Leave the images aside and repeat the whole listing exactly.
================
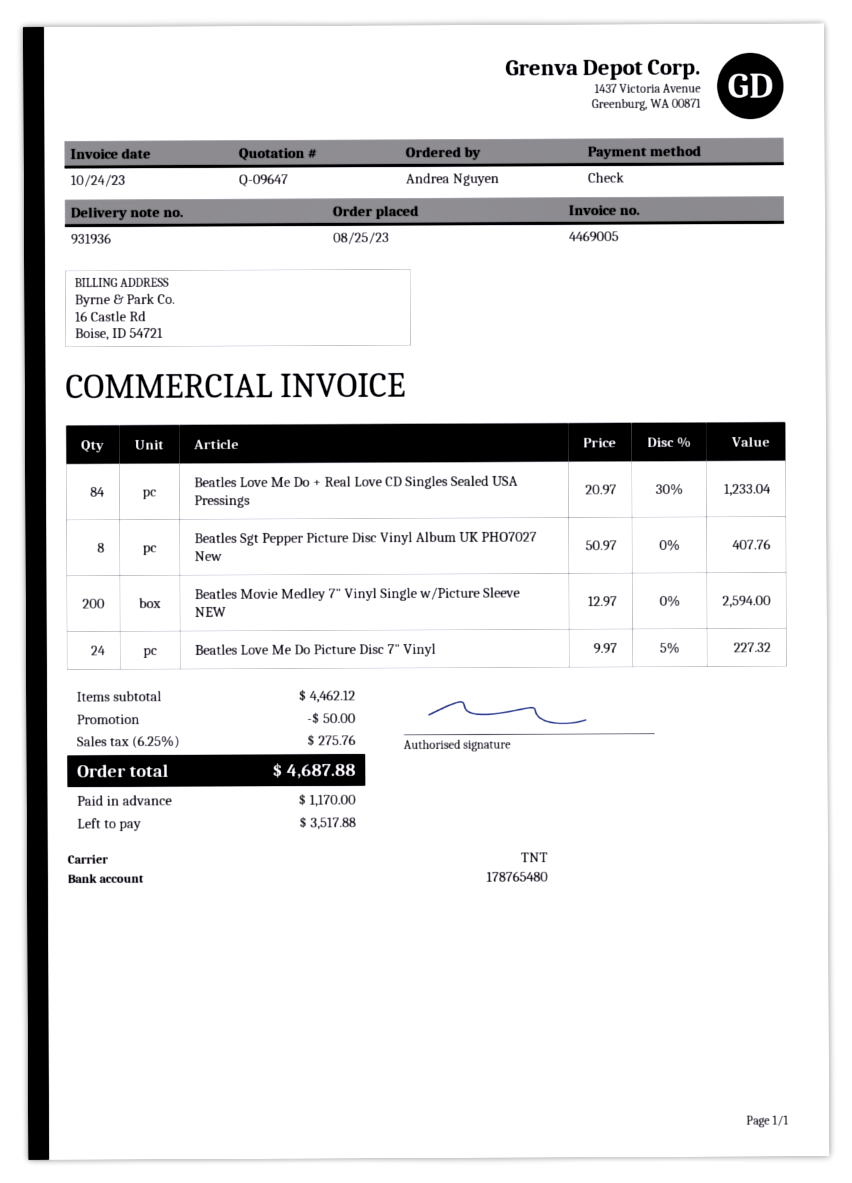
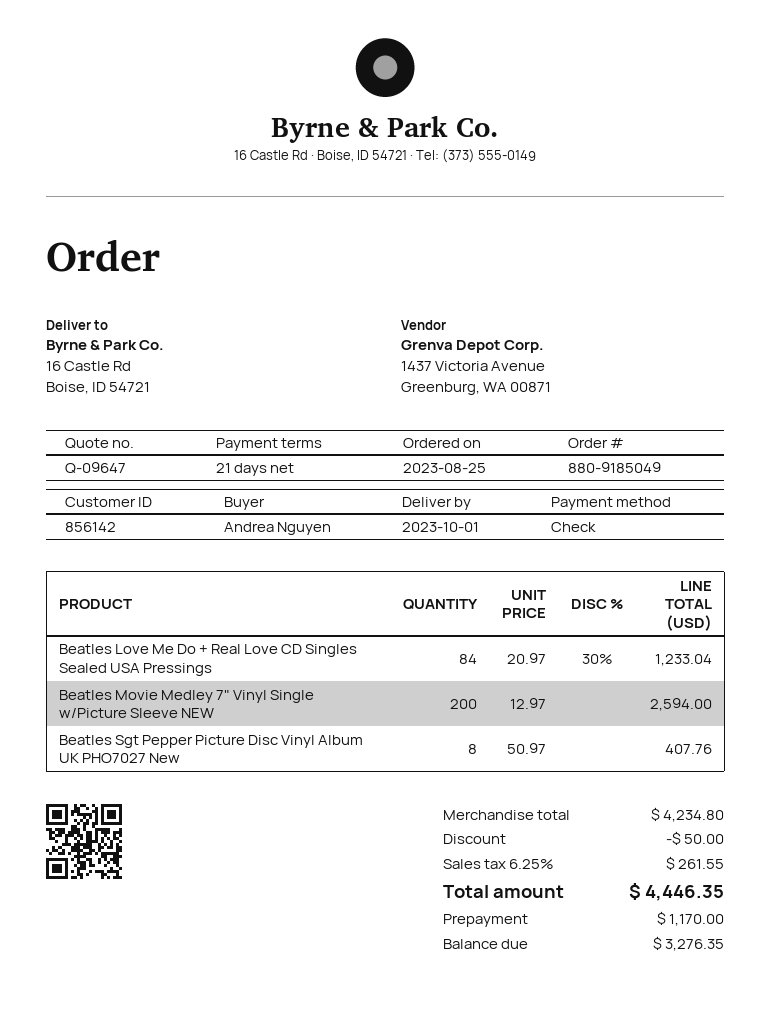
Beatles Love Me Do Picture Disc 7" Vinyl: 24 x 9.97 - 5% = 227.32 -> none
subtotal: 4462.12 -> 4234.80
tax: 6.25% = 275.76 -> 6.25% = 261.55
total: 4687.88 -> 4446.35
balance: 3517.88 -> 3276.35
================
### Answer for this exercise
Beatles Love Me Do Picture Disc 7" Vinyl: 24 x 9.97 - 5% = 227.32 -> none
subtotal: 4462.12 -> 4234.80
tax: 6.25% = 275.76 -> 6.25% = 261.55
total: 4687.88 -> 4446.35
balance: 3517.88 -> 3276.35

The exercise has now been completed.